Is a good idea something that no one's thought of yet, or something that everyone's thought of? I come up with ideas, only to find them implemented almost exactly as I had imagined them. Would it be a good <i>idea</i> to just take the one with least competition, try to improve it, and go with it?
======
rw
Regarding the competition: if a competitor is doing a good job, but there are
still customers out there waiting to be found, then replicating their
technology and capturing that unfound part of the market would be a good idea.
Try to get a feel for how many people want that product/service. See the
following for links on the infamous parrot ebook:

<http://news.ycombinator.com/item?id=520887>

<http://news.ycombinator.com/item?id=516215>

I suggest delving into a subject that interests you, but that isn't too
difficult for you to both understand, and make a contribution to; e.g.
focusing on cryptography itself would be a bad choice, but maybe you have a
novel idea about how to use crypto in a P2P application.
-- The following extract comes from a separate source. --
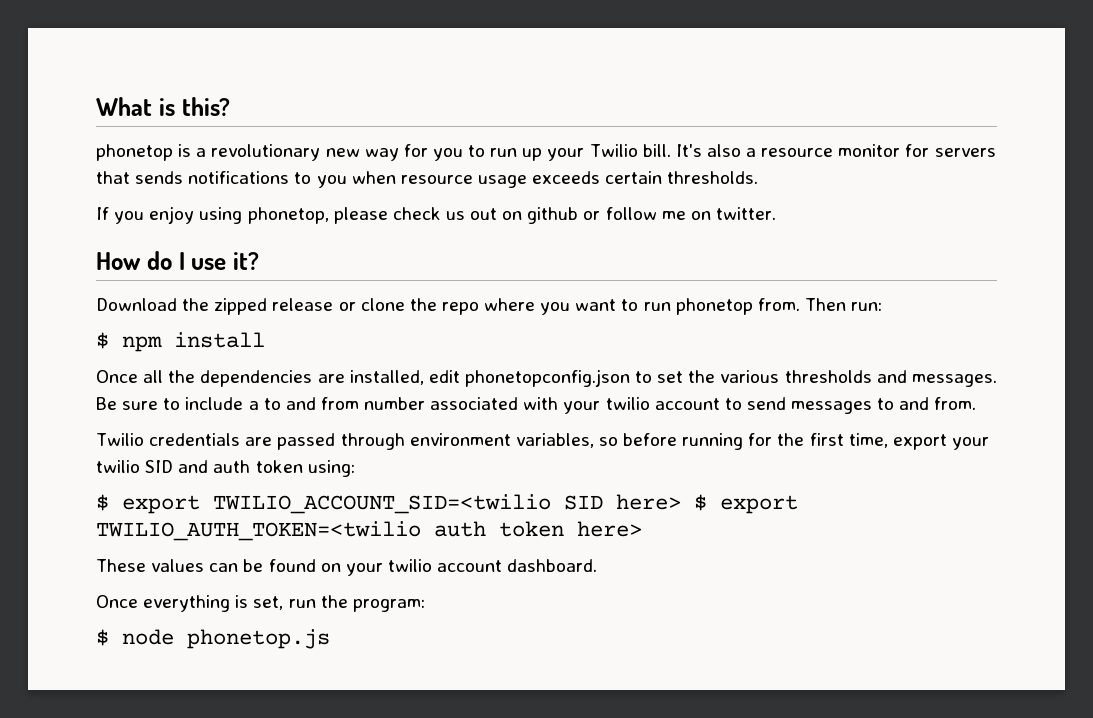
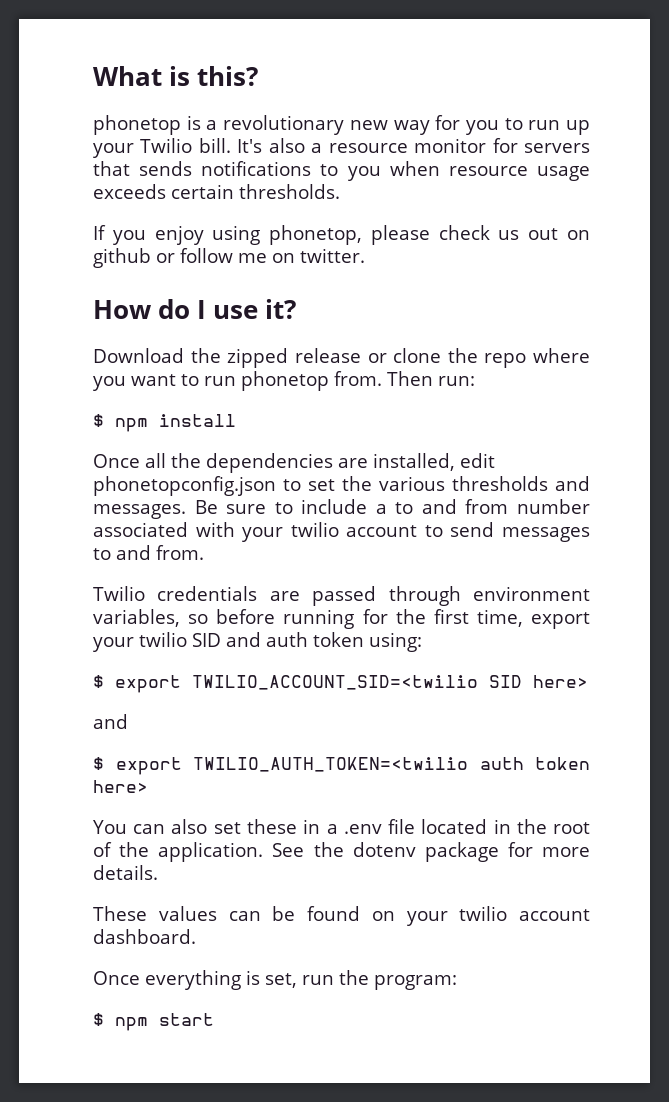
(681, 502) none -> [93,714,128,729] // and //
(642, 529) none -> [93,819,590,834] [93,842,590,862] [93,865,158,880] // You can also set these in a .env file located in the root of the application. See the dotenv package for more details.
[122,629,330,649] node phonetop.js -> [115,1013,214,1031] npm start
You can then apply
your domain-specific knowledge in order to implement your idea faster and
better.

------
NEPatriot
To me, a great idea is one that is solving a big problem in a large market.
But that alone is not enough because if you don't execute it, competitors can
come in and perfect your idea to its full potential.

This problem usually tends to exist because nobody has solved it yet or has
not solved it in a manner that is practical enough for the masses to pick it
up.

The fact that your ideas are implemented exactly as you thought of them
confirms that if the company that is currently doing this becomes successful
your ideas are good.

If the company doing your idea is being successful it confirms the market
exists and I would look for innovative ways to improve on their offering - or
execute better than they do. You want a strategic advantage when entering the
competition.

It would also help knowing what kind of team/resources they have available. So
that if you show up and take market share how quickly can they respond?

------
blackdog
Twenty bucks, same as in town.